Yes, thinking about our role in the universe makes me feel small, but there’s a small part of me that still feels important. God cared enough about us to create this world for us. He allows us to experience births and marriages and deaths, events so monumental to us and yet microscopic in the fabric of time and space. We sit and watch falling stars, which are not really stars at all, and every once in a while, something hits home. And we wonder how our lives can be both paramount and miniscule, if and how God really knows us, and where he is, and how far we fell when Eve took the first bite of the mango, or peach, or whatever fruit it was. In ancient Mayan mythology, the character of “important tree” was played by the cacao tree, which is consequently where chocolate comes from. The Mayans used chocolate for medicinal and religious purposes, and then when explorers found out about the secret of chocolate, they spread it like a wild rumor across the world, taking humanity by storm. And the Eve in all of us women took ahold of chocolate and is still holding fast. We eat chocolate to break our falls from love and give it away as gifts to make each other feel special. So I guess we still use it for medicinal purposes.

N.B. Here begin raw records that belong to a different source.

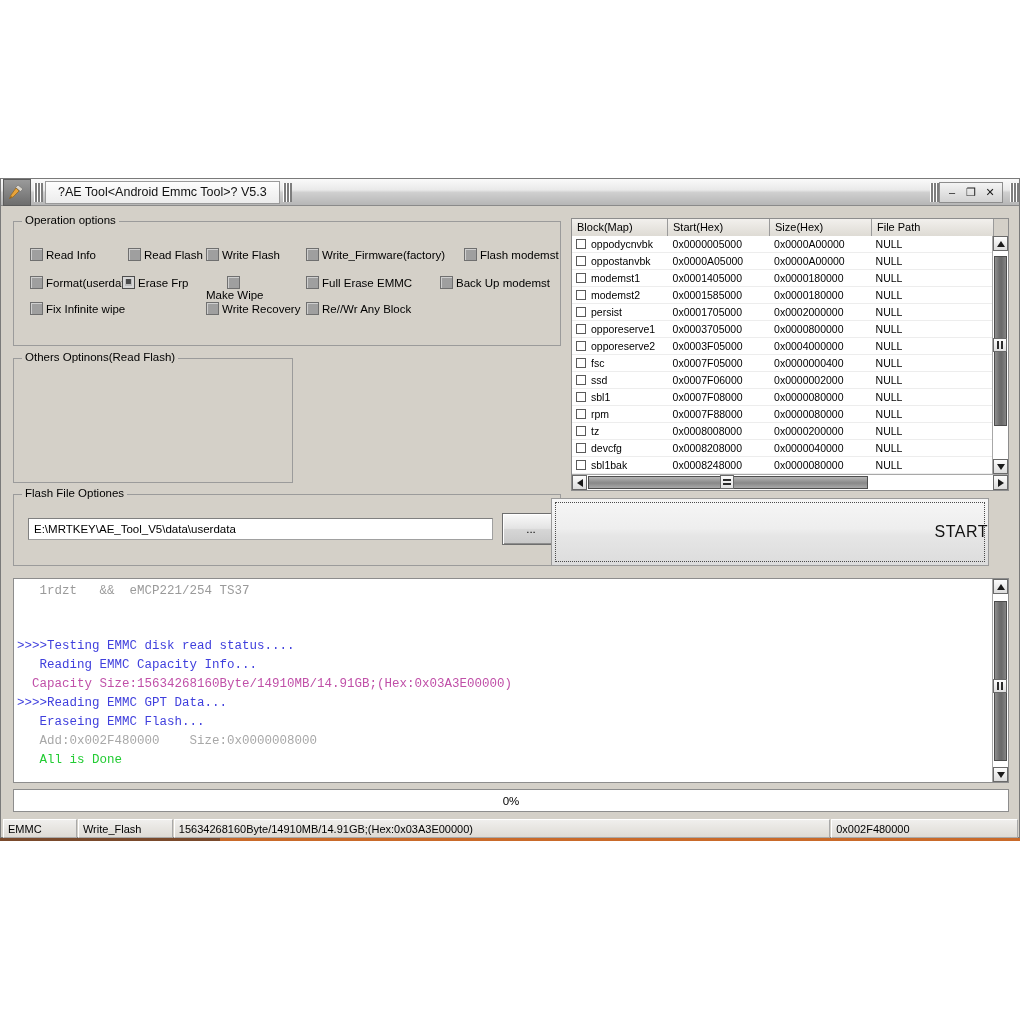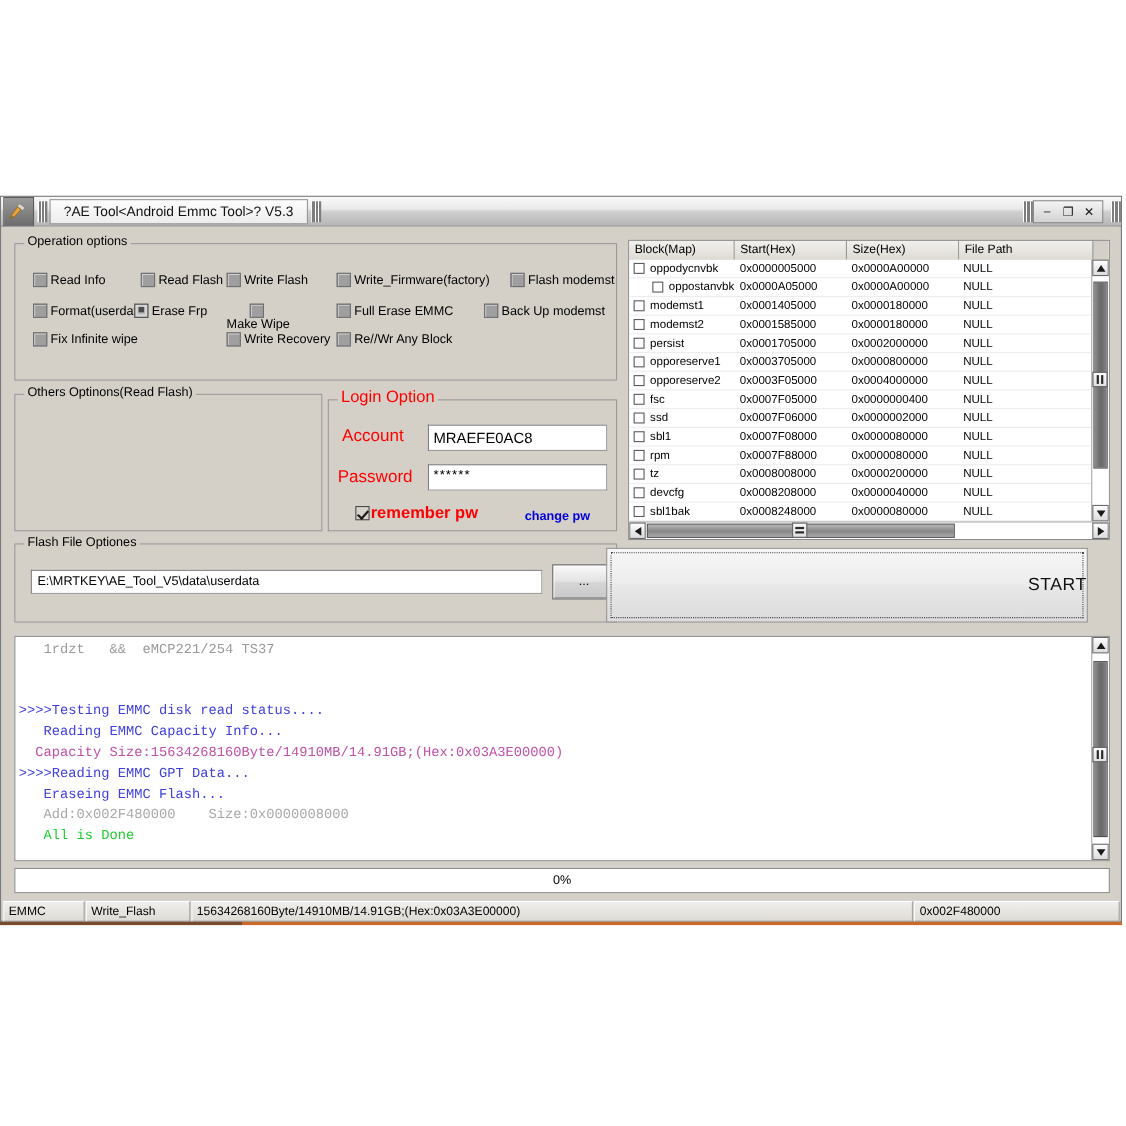--- a/index.html
+++ b/index.html
@@ -304,35 +304,20 @@
         <div class="cb-row" style="left:292px;top:80px;">
           <span class="cbx"></span>
           <span class="cb-label">Re//Wr Any Block</span>
         </div>
       </div>
 
       <div class="gb" id="gb-others" style="left:10px;top:152px;width:280px;height:125px;">
         <div class="gb-title">Others Optinons(Read Flash)</div>
       </div>
 
-      <div class="gb red" id="gb-login" style="left:295px;top:157px;width:263px;height:120px;">
-        <div class="gb-title">Login Option</div>
-
-        <div class="lbl-red" style="left:12px;top:24px;">Account</div>
-        <div class="txtfield" style="left:90px;top:22px;width:163px;height:24px;">MRAEFE0AC8</div>
-
-        <div class="lbl-red" style="left:8px;top:61px;">Password</div>
-        <div class="txtfield pw" style="left:90px;top:58px;width:163px;height:24px;">******</div>
-
-        <div class="remember" style="left:24px;top:94px;">
-          <span class="box"></span>
-          <span class="txt">remember pw</span>
-        </div>
-        <div class="link" style="left:178px;top:100px;">change pw</div>
-      </div>
 
       <div class="gb" id="gb-flashfile" style="left:10px;top:288px;width:548px;height:72px;">
         <div class="gb-title">Flash File Optiones</div>
         <div class="pathbox" style="left:14px;top:23px;width:465px;height:22px;">E:\MRTKEY\AE_Tool_V5\data\userdata</div>
         <div class="btn3d" style="left:488px;top:18px;width:58px;height:32px;">...</div>
       </div>
 
       <div id="tablewrap" style="left:568px;top:12px;width:438px;height:273px;">
         <div class="thead">
           <div class="th" style="width:96px;">Block(Map)</div>
@@ -344,21 +329,21 @@
             <div class="trow">
               <div class="td first" style="width: 96px;">
                 <span class="rowcb"></span>
                 <span>oppodycnvbk</span>
               </div>
               <div class="td" style="width: 102px;">0x0000005000</div>
               <div class="td" style="width: 102px;">0x0000A00000</div>
               <div class="td" style="width: 122px;">NULL</div>
             </div>
             <div class="trow">
-              <div class="td first" style="width: 96px; justify-content: flex-end;">
+              <div class="td first" style="width: 96px;">
                 <span class="rowcb"></span>
                 <span>oppostanvbk</span>
               </div>
               <div class="td" style="width: 102px;">0x0000A05000</div>
               <div class="td" style="width: 102px;">0x0000A00000</div>
               <div class="td" style="width: 122px;">NULL</div>
             </div>
             <div class="trow">
               <div class="td first" style="width: 96px;">
                 <span class="rowcb"></span>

Just as we eat chocolate, we watch for falling stars—even they fall victim to gravity’s pull. Falling stars are not really stars at all, which is a bit disillusioning to me. I mean, when you see a shooting star, it’s rather romantic to think that you’re actually witnessing the death of a star, whose last dying breath left a fiery flash on your corneas. A falling star is just a meteor entering Earth’s atmosphere, creating a stream of light visible against the dark canvas of night. Meteors are nothing more than space rocks, kicking around and idly orbiting the sun. When meteors cross the threshold into our atmosphere, frictional heat causes the visible trail of fire, and the meteor is usually burned up on the way down. The meteors that survive the trip and actually hit the ground are called meteorites. Superman himself fell to Earth cradled inside a meteorite, miraculously surviving gravity’s fury as the meteor entered Earth’s atmosphere. That was his first encounter with Earth’s gravity, but being nonhuman and entirely fictional, he survived the trip.

A few years back, my friend Allison and I were lying on the trampoline in my parents’ backyard watching a meteor shower. The conversation ebbed and flowed as we watched the meteors fall, leaping gracefully across the sky like a ballerina performing a grand jeté. The meteor shower eventually died down and we began to drift off, still talking, until a bright falling star—the brightest one I’ve ever seen—shot across the sky close to the western horizon. Usually falling stars burn out in less than a second, but this one seemed to linger for several seconds, and after the initial gasp of surprise, it left us speechless and wondering if somewhere a large chunk of rock was hurled like a curveball into the waiting ground. It was like God was playing baseball, and this was the foul ball, the one that got away.

If falling meteors are like baseballs, it’s a good thing God doesn’t choose to play games with bigger balls very often. Scientists say that around 65.5 million years ago, a Herculean asteroid hit the Earth, killing ninety percent of life, including the dinosaurs. The impact apparently hurled debris like missiles into the sky, exploding and creating a burst of heat the equivalent of ten noonday suns. The devastation was supposedly so massive, so consuming, that sulfuric clouds blocked the sun’s rays for a decade.

***

But asteroids and Armageddon-esque destruction are a little too cosmic for me to think about all the time, and there’s a certain point where I have to lay aside my thoughts of Adam and Eve and the reverberating effects of their fall to return to the beautifully mundane occurrences of everyday life. So I’m content to savor my chocolate-covered banana from Ecuador and watch the meteors fall, miles away from me, and I’m content to keep them that far. There’s enough falling here on Earth to go around.